Das komplette Heft können Sie hier lesen oder als PDF herunterladen.

Rückblick auf die Sommersynode 2022

Kirche der Zukunft – Neue Aufbrüche

Eine Gesamtstrategie für die Zukunft? Neue Formen von Kirche ermöglichen und fördern?

Darum kämpfen wir von Kfm schon seit langem. Nachdem ein entsprechender Antrag durch den Ausschuss „Kirchen- und Gemeindeentwicklung“ lief und vom Oberkirchenrat nur alibimäßig behandelt wurde, brachte der Vorsitzende Kai Münzing einen Folgeantrag an. Wir wollen die Stelle „Neue Aufbrüche“ verstetigen.

10 Innovationspfarrstellen hängen an ihr und natürlich die Begleitung sämtlicher Vor-Ort-Aufbrüche in Württemberg. Wir feiern, dass nur fünf Synodale sich unserem Anliegen nicht anschließen konnten.

Jetzt liegt es am Oberkirchenrat diese Pfarrstelle bestmöglich in die Zukunft zu bringen. Damit aber nicht genug. Wir brachten den neuen Antrag 34/22 ein. Darin fordern wir eine “Stabsstelle beim Landesbischof“ für Wandel, Transition und Innovation. Wir wollen Ideen schmieden und Erprobungsräume öffnen und evaluieren. 28 Synodale unterschrieben den Antrag schon im Vorfeld und er wurde an den KGE-Ausschuss verwiesen.                           

– Tobi Wörner


Digitales Abendmahl jetzt möglich

Mit überwältigender Mehrheit haben die Landessynodalen einer Änderung der Abendmahlsordnung unserer Landeskirche zugestimmt. Es wird jetzt möglich, dass Kirchengemeinden das Abendmahl in digitaler Form feiern können.

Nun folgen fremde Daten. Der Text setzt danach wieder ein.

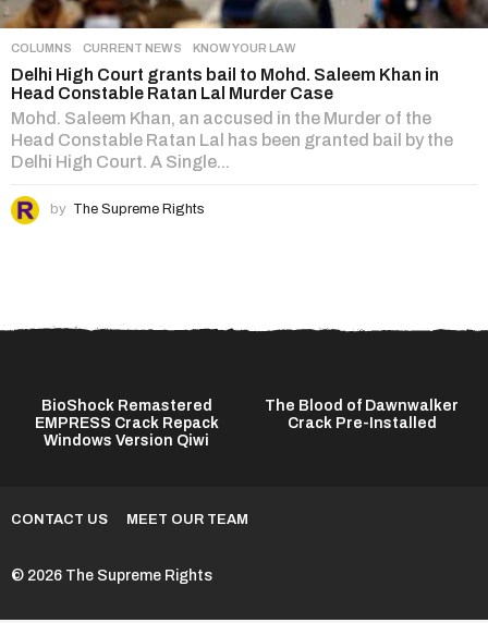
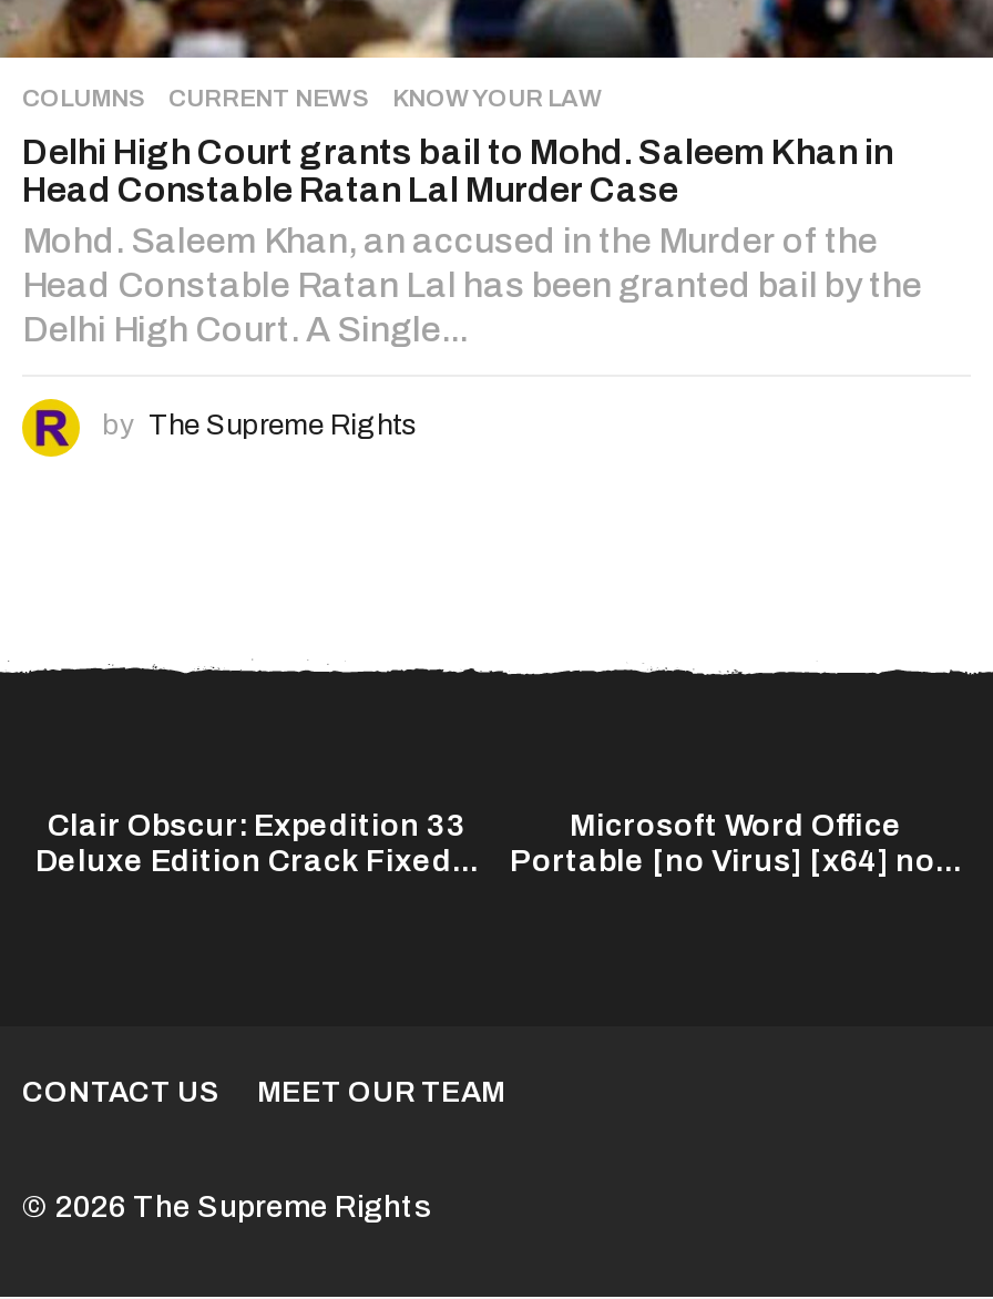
[34,397,218,448] BioShock Remastered | EMPRESS Crack Repack | Windows Version Qiwi -> [35,808,479,877] Clair Obscur: Expedition 33 | Deluxe Edition Crack Fixed...
[265,397,459,431] The Blood of Dawnwalker | Crack Pre-Installed -> [510,808,962,877] Microsoft Word Office | Portable [no Virus] [x64] no...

Wir Synodale von Kirche für morgen freuen uns über diese Entscheidung.

– Oliver Römisch


Modernisierung der Verwaltung

Der Oberkirchenrat brachte bei der diesjährigen Sommersynode einen Gesetzesentwurf zur Modernisierung der Verwaltung in der Ev. Landeskirche ein. Das Gesetz soll nach Beratung in den Fachausschüssen dann in der Herbstsynode verabschiedet werden. Es sieht weitreichende Änderungen in unseren Verwaltungsstrukturen vor: Verwaltung soll bis Ende 2030 umgestaltet werden: Mitarbeit wird in Regionalverwaltungen zentralisiert, soll aber auch deutlich digitaler werden. In den Kirchengemeinden soll die Assistenz der Gemeindeleitung direkte Ansprechperson sein und Aufgaben des Gemeindesekretariats und lokale Administrationsaufgaben der bisherigen Kirchenpflegen in sich vereinen.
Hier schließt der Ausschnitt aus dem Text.